Harding High School in Bridgeport. The city's schools hosted the state's first mental health program to focus on trauma. Jacqueline Rabe Thomas / CTMirror.org file photo
Harding High School in Bridgeport. The city’s schools hosted the state’s first mental health program to focus on trauma. Jacqueline Rabe Thomas / CTMirror.org file photo
Harding High School in Bridgeport. The city’s schools hosted the state’s first mental health program to focus on trauma. Jacqueline Rabe Thomas / CTMirror.org file photo

For the third time in eight years, a group of Bridgeport parents who are frustrated that their children with disabilities are not getting the support they need in school have filed a complaint against Connecticut’s second-largest school district.

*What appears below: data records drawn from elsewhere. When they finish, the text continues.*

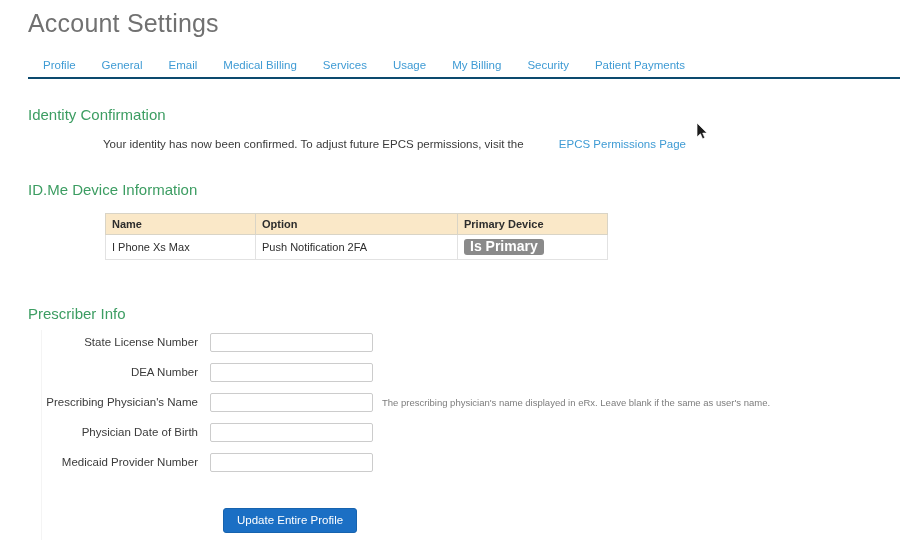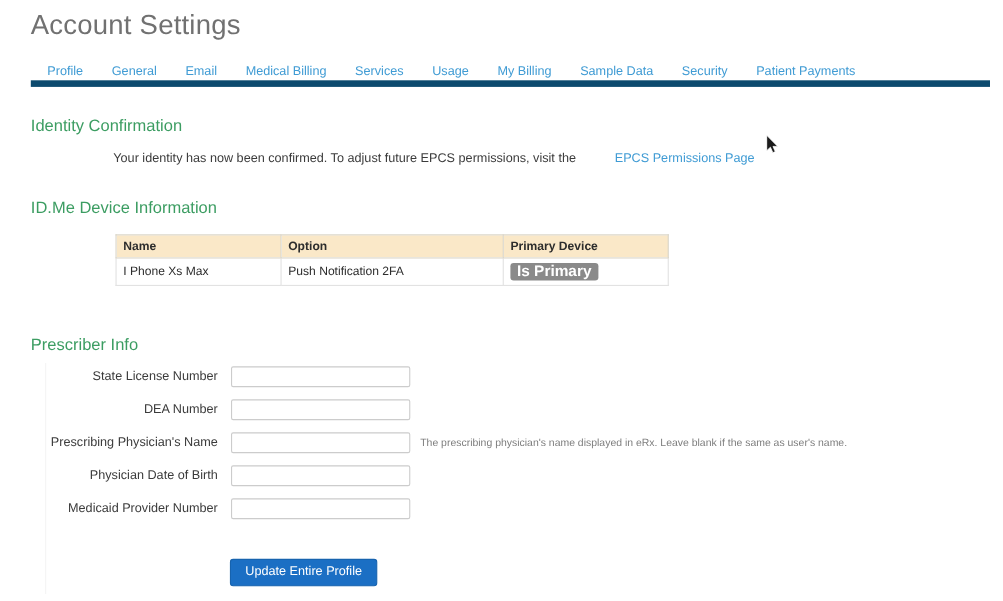--- a/index.html
+++ b/index.html
@@ -28,21 +28,21 @@
     white-space: nowrap;
   }
 
   
   .tabbar {
     position: absolute;
     left: 28px;
     top: 50px;
     width: 872px;
     height: 29px;
-    border-bottom: 6px solid #0c4a6e;
+    border-bottom: 2px solid #0c4a6e;
     box-sizing: border-box;
   }
   .tabs {
     display: flex;
     align-items: flex-end;
     height: 29px;
     padding-left: 2px;
   }
   .tab {
     font-size: 11.5px;
@@ -179,21 +179,21 @@
   .form-help {
     margin-left: 9px;
     font-size: 9.5px;
     color: #7d7d7d;
     white-space: nowrap;
   }
 
   
   .submit-btn {
     position: absolute;
-    left: 209px;
+    left: 223px;
     top: 508px;
     background: #1b6fc4;
     border: 1px solid #1763ae;
     border-radius: 3px;
     color: #ffffff;
     font-family: "Liberation Sans", sans-serif;
     font-size: 11.5px;
     padding: 5px 13px 6px 13px;
     cursor: pointer;
     white-space: nowrap;
@@ -226,21 +226,20 @@
 
 <div class="tabbar">
   <div class="tabs" id="tabs-container">
       <div class="tab">Profile</div>
       <div class="tab">General</div>
       <div class="tab">Email</div>
       <div class="tab">Medical Billing</div>
       <div class="tab">Services</div>
       <div class="tab">Usage</div>
       <div class="tab">My Billing</div>
-      <div class="tab">Sample Data</div>
       <div class="tab">Security</div>
       <div class="tab">Patient Payments</div>
     </div>
 </div>
 
 <div class="section-heading" id="hd-identity">Identity Confirmation</div>
 
 <div class="identity-text">
   <span>Your identity has now been confirmed. To adjust future EPCS permissions, visit the </span><a href="#">EPCS Permissions Page</a>
 </div>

Following an investigation into complaints filed in 2013 and 2015, the Connecticut State Department of Education agreed that the district “systemically violated” state laws that were created to ensure students with special education needs are promptly identified and provided services.

“We always quote-unquote ‘win,’ and there have been some good decisions — but overall there’s not a lot of enforcement or monitoring,” said Kathryn Scheinberg Meyer, an attorney with the Center for Children’s Advocacy who filed the previous complaints and the one filed last Thursday with Connecticut Legal Services. “It’s never done in a way that is impactful and lasts. It’s almost just like a little spot check.”

Meyer points to the state Department of Education’s limited capacity to provide more oversight in Bridgeport — or other districts — since the department saw a steady decline in staffing levels over several years, though the level this fiscal year is back to the 2016 level. Gov. Ned Lamont’s recommended budget for the upcoming fiscal year would permanently eliminate several positions that are currently vacant because of retirements or staff leaving for other jobs.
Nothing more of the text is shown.